DOMParser or d3.html

I’ve been trying to pull in an html page to then convert into a data source. When I use d3.html(‘https://en.wikipedia.org/wiki/List_of_towns_and_boroughs_in_Pennsylvania’) I get an empty result:

HTMLDocument {
  location: null
}

I also cannot get a valid DOMParser. for example

window.DOMParser().parseFromString(d3.text(‘https://en.wikipedia.org/wiki/List_of_towns_and_boroughs_in_Pennsylvania’), ‘text/html’)

I get the same result. Is there something I’m missing about importing HTML pages? Is there a good way to fetch HTML content in a notebook?

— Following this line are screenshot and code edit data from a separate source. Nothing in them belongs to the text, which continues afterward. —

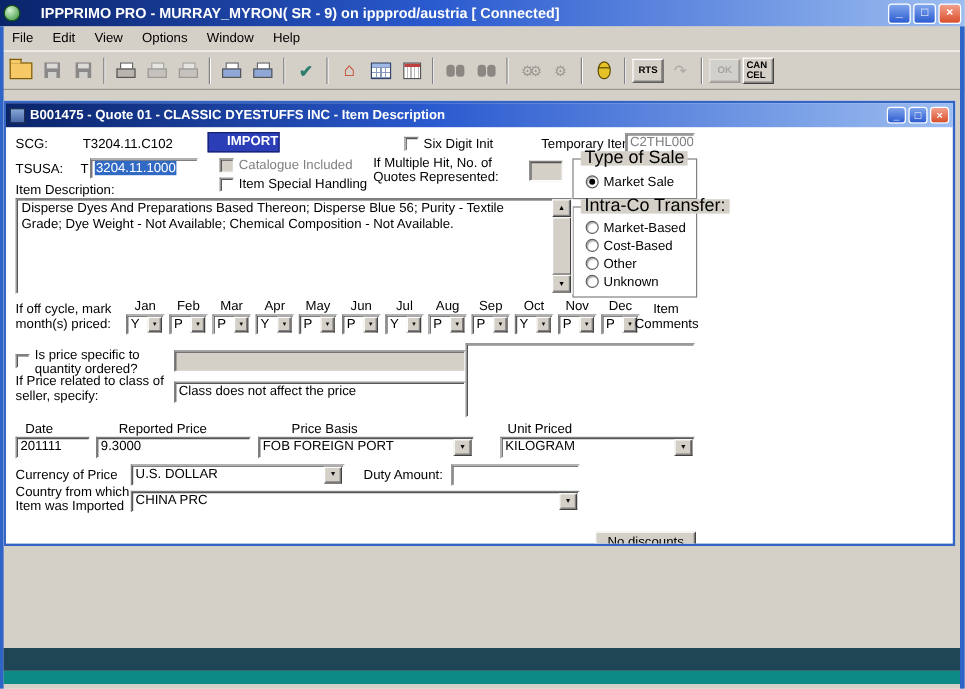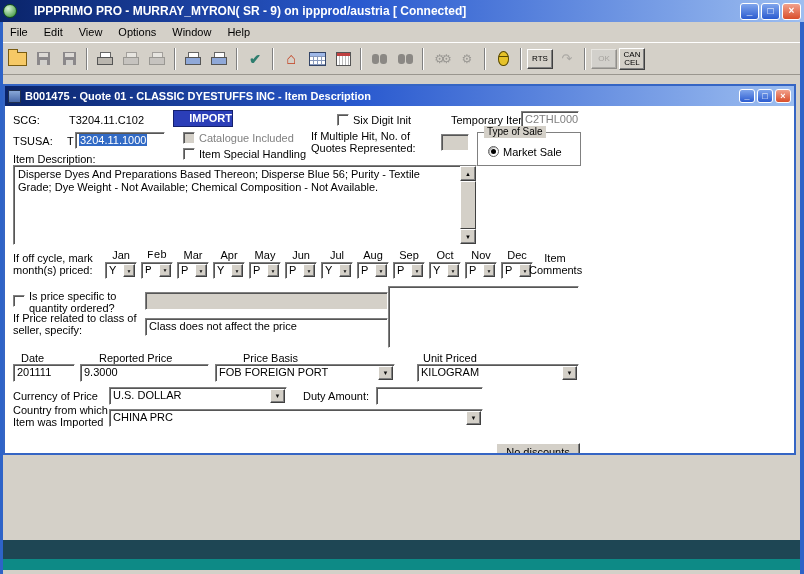--- a/index.html
+++ b/index.html
@@ -33,7 +33,7 @@
     margin:0 1px; position:relative; }
   .tb-btn.tb-txt { width:20px; height:auto; min-height:14px; padding:2px 2px; background:#D4D0C8;
     border:1px solid; border-color:#fff #404040 #404040 #fff; box-shadow:inset -1px -1px 0 #808080;
-    font-size:8px; line-height:8px; font-weight:normal; text-align:center; white-space:normal; }
+    font-size:8px; line-height:8px; font-weight:bold; white-space:normal; }
   .tb-disabled { opacity:.45; filter:grayscale(.9); }
   .tb-disabled.tb-txt { color:#6e6e6e; }
   .tb-sep { width:1px; height:22px; background:#808080; border-right:1px solid #fff; margin:0 4px; }

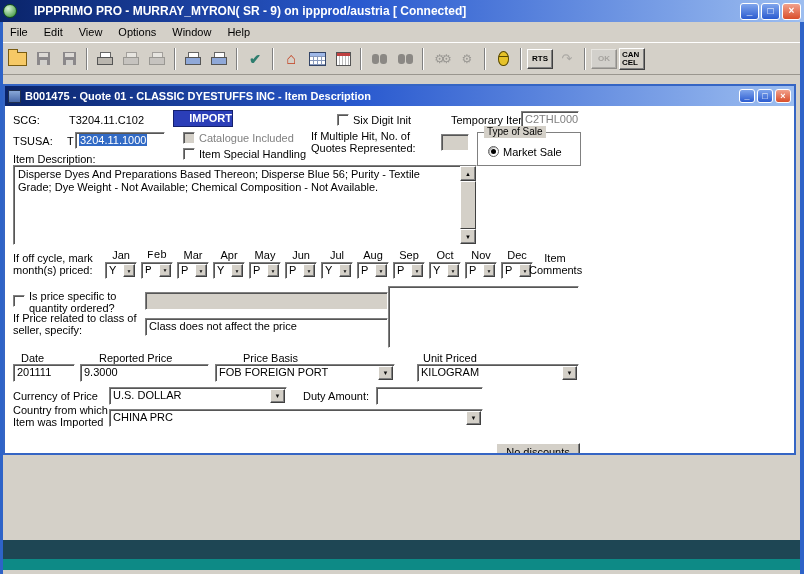--- a/index.html
+++ b/index.html
@@ -104,7 +104,7 @@
     box-shadow:inset -1px -1px 0 #808080; text-align:center; font-size:11px; line-height:17px; box-sizing:border-box;margin-top:35px; }
   .group { position:absolute; border:1px solid #808080; box-shadow:inset 1px 1px 0 #fff, 1px 1px 0 #fff; box-sizing:border-box; }
   .group-title { position:absolute; top:-7px; left:6px; background:#D4D0C8; padding:0 3px;
-    font-size:10px; line-height:12px; white-space:nowrap; }
+    font-size:15px; line-height:12px; white-space:nowrap; }
   .radio { position:absolute; width:11px; height:11px; border-radius:50%; background:#fff;
     border:1px solid #606060; box-shadow:inset 1px 1px 1px #a8a8a8; box-sizing:border-box; }
   .radio.sel::after { content:''; position:absolute; left:2px; top:2px; width:5px; height:5px;

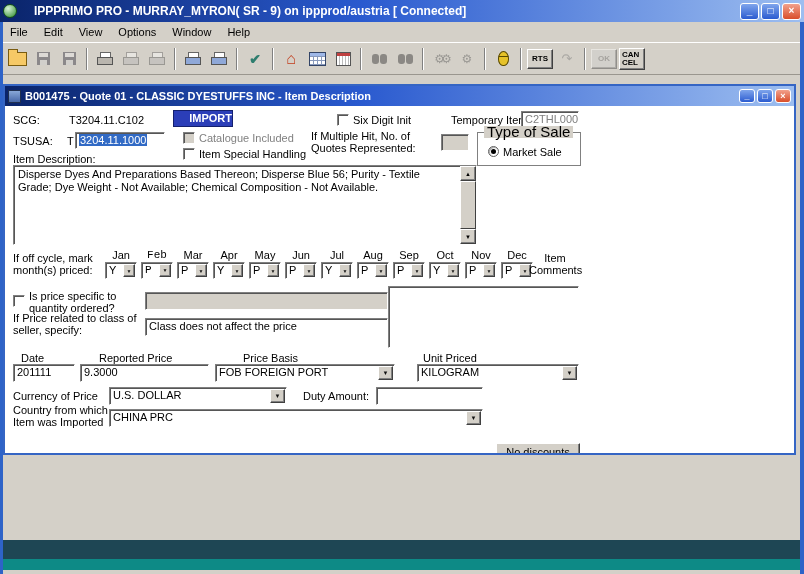--- a/index.html
+++ b/index.html
@@ -266,6 +266,17 @@
         <span class="lbl" style="left:25px;top:13px">Market Sale</span>
       </div>
 
+      <div class="group" style="left:472px;top:66px;width:104px;height:76px">
+        <span class="group-title">Intra-Co Transfer:</span>
+        <span class="radio" style="left:10px;top:11px"></span>
+        <span class="lbl" style="left:25px;top:11px">Market-Based</span>
+        <span class="radio" style="left:10px;top:26px"></span>
+        <span class="lbl" style="left:25px;top:26px">Cost-Based</span>
+        <span class="radio" style="left:10px;top:41px"></span>
+        <span class="lbl" style="left:25px;top:41px">Other</span>
+        <span class="radio" style="left:10px;top:56px"></span>
+        <span class="lbl" style="left:25px;top:56px">Unknown</span>
+      </div>
 
       <span class="lbl" style="left:8px;top:47px">Item Description:</span>
       <div class="field desc-box" style="left:8px;top:59px;width:464px;height:80px">

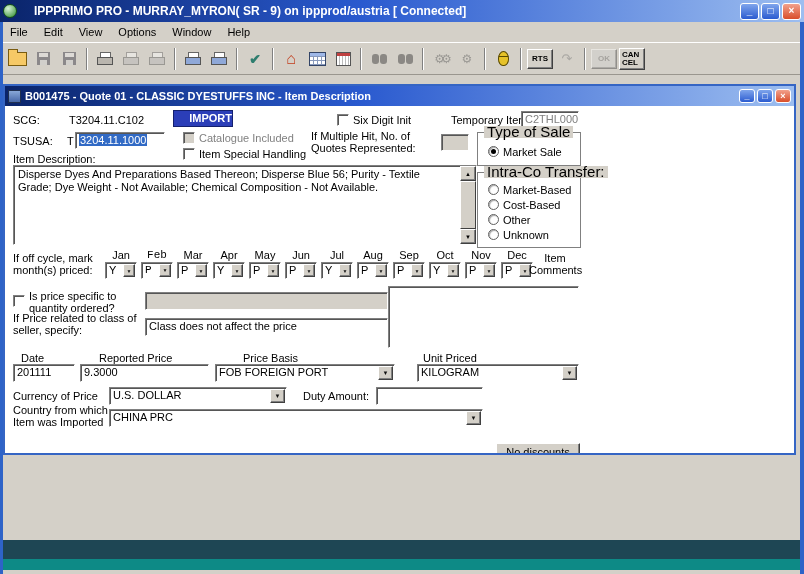--- a/index.html
+++ b/index.html
@@ -298,7 +298,7 @@
               <span class="combo-arrow">▼</span>
             </div>
           </div>
-          <div class="month-col" style="left: 36px; font-family: Liberation Mono, monospace;">
+          <div class="month-col" style="left: 36px;">
             <div class="month-label">Feb</div>
             <div class="month-combo">
               <span class="month-val">P</span>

In this case, it doesn’t quite matter whether it’s d3.html or d3.text - to load any data from one webpage to another, you’ll need the resource to support CORS. Wikipedia doesn’t, for its webpages, because they’re typically consumed by browsers, not loaded by JavaScript. Here’s an example of loading that page:

There are two options that work - either pulling from Wikipedia through a proxy that adds CORS, or by pulling from the Wikipedia API.

Most of the time, when you’re loading things with JavaScript, CORS will be supported and what you’re loading is data. Webpages aren’t usually regarded as data, and usually don’t support CORS - they’re pretty tricky to parse, as this one is - if your intent is to get that list of towns a boroughs. That’s also why, for data in Wikipedia, there’s Wikidata, a sister project that provides better APIs and easier-to-use data. Unfortunately it doesn’t have coverage for this particular table.

Anyway, best of luck, and also threw in the code for parsing the entries from that table in that notebook.

I have written ‘fetcher’ for that purpose

It uses cors-anywhere to bypass cors restriction

Please be aware that the cors-anywhere demo is rate limited. The documentation states:

The current rate limits are listed here. Some alternative CORS proxies are listed in this gist and its comments.

Yes, I know, should have mentioned that :slight_smile: